According to the agents we have spoken with it would be better if she applied alone, on the strength of the guarantors, and later I would simply move in with her. That way they don' t have to list me as unemployed on the application, which is creating problems with the GLI insurance. 

We have suggested paying rent up front, setting aside a years rent in a bank account etc. According to multiple agents we spoke to this does not solve the issue with GLI.

(We have also tried looking only for particulier a particulier rentals and have not had any luck)

I have two questions about her signing the lease alone:

1) I think I remember reading somewhere that GLI insurance has an age limit for students using guarantors. The agents have not said anything about it being a problem, but she is 33 years old. Has anyone else heard about this? I can't seem to find the reference where I read that.

2) If at a later point I need to start a company or do freelance work, or set up a new bank account etc., will I be able to do so using an attestation d'hebergement provided by my (then) wife. She would be a renter, not the owner of the property, so I am unclear about whether she would be able to provide that. 

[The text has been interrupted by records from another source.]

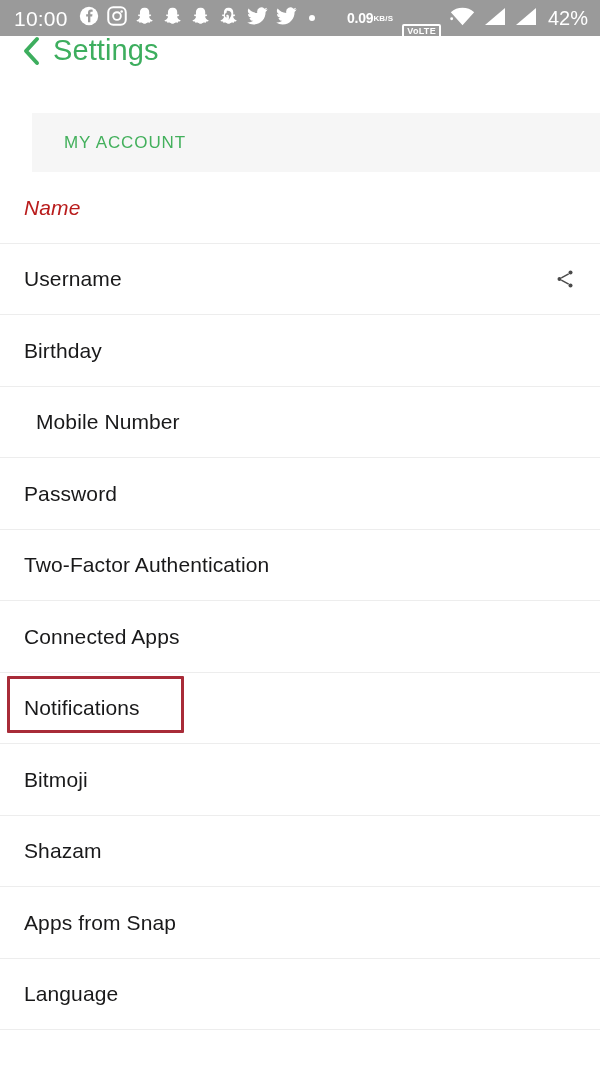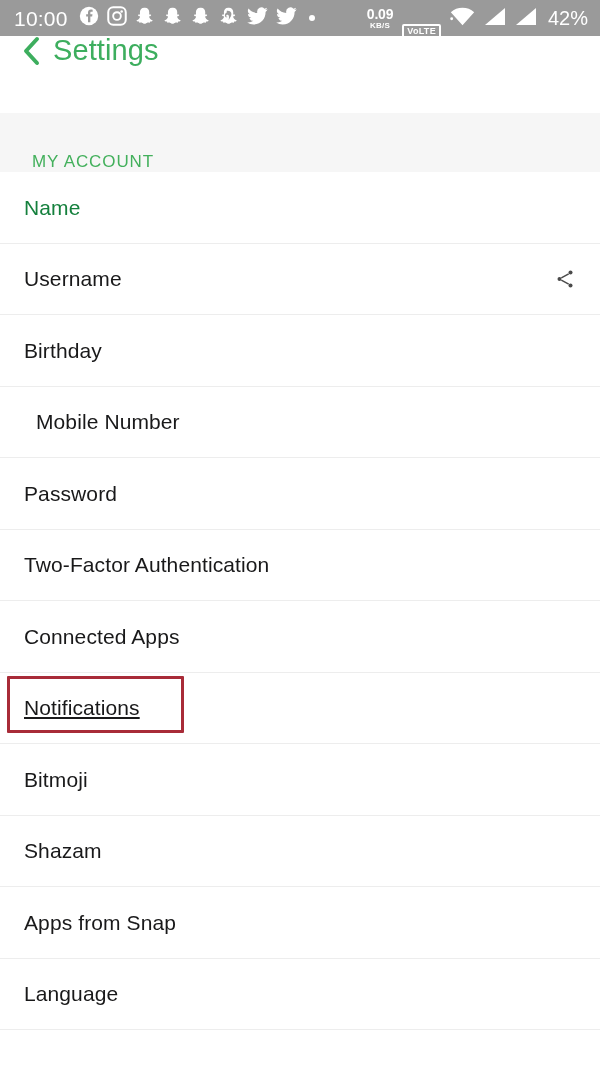"0.09" .netspeed { flex-direction: column -> row }
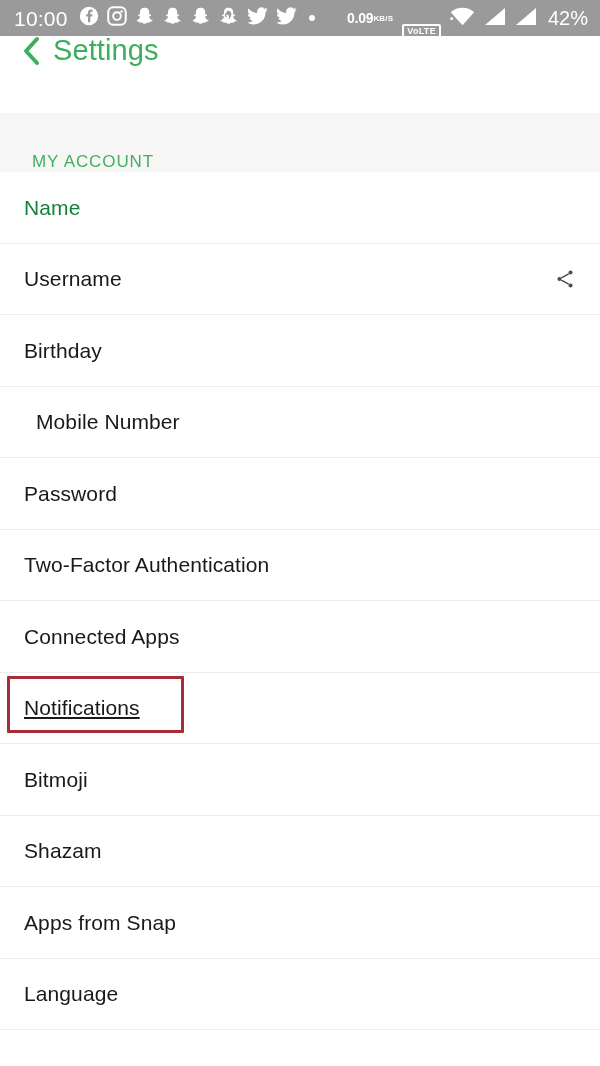"MY ACCOUNT" .section-header { align-items: flex-end -> center; margin-left: none -> 32px }
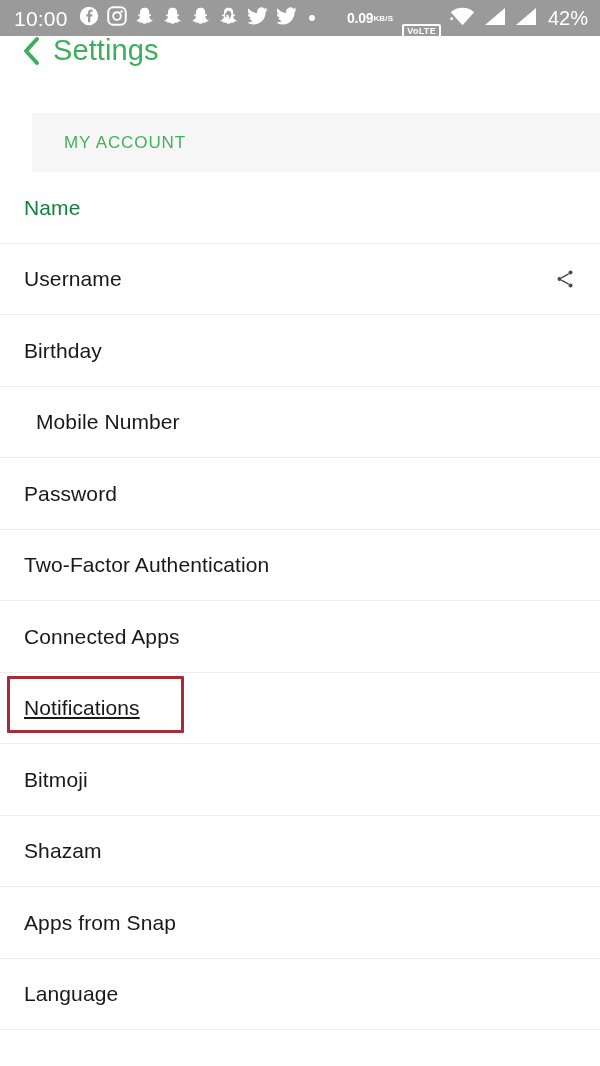"Name" span.row-label { color: #15803d -> #b91c1c; font-style: none -> italic }
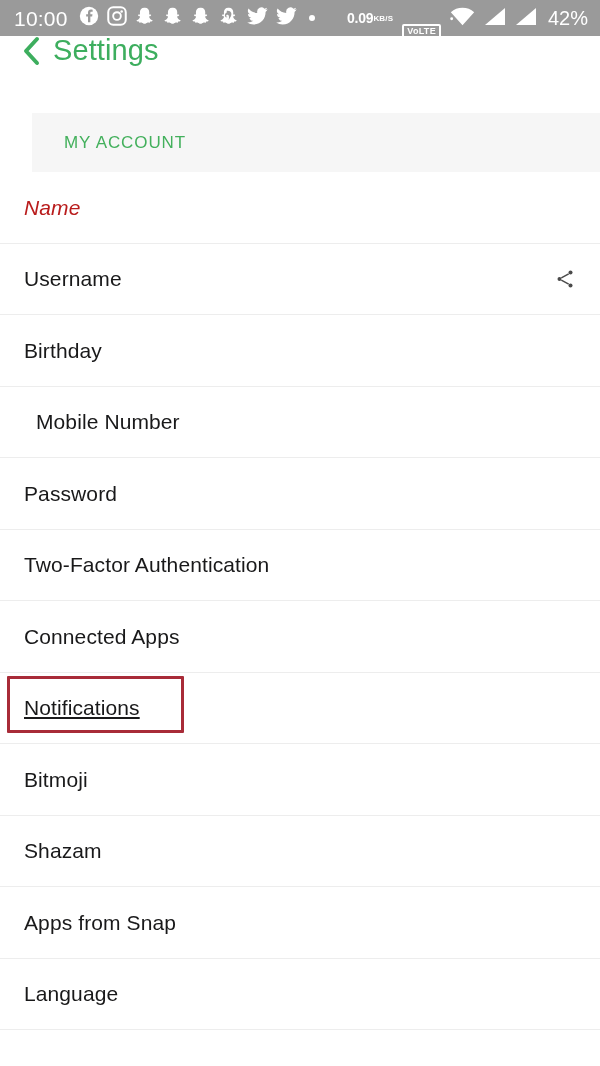"Notifications" .settings-row.highlighted .row-label { text-decoration: underline -> none }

Also, are there any other unexpected problems that might crop up if my name is not on the lease where I am living?


----------



## pyat (May 12, 2021)

It's a while since, so I can't remember exactly when everything happened, but I lived my first two years in France in this situation (attestation provided by my then girlfriend, who was renting). I certainly paid taxes, got a carte vitale, got a bank account, and never had any problems with officialdom. I did also set up a business but I may have become a flat owner in my own right by that point. As far as I recall I needed her attestation and a copy of her rental agreement as proof.


----------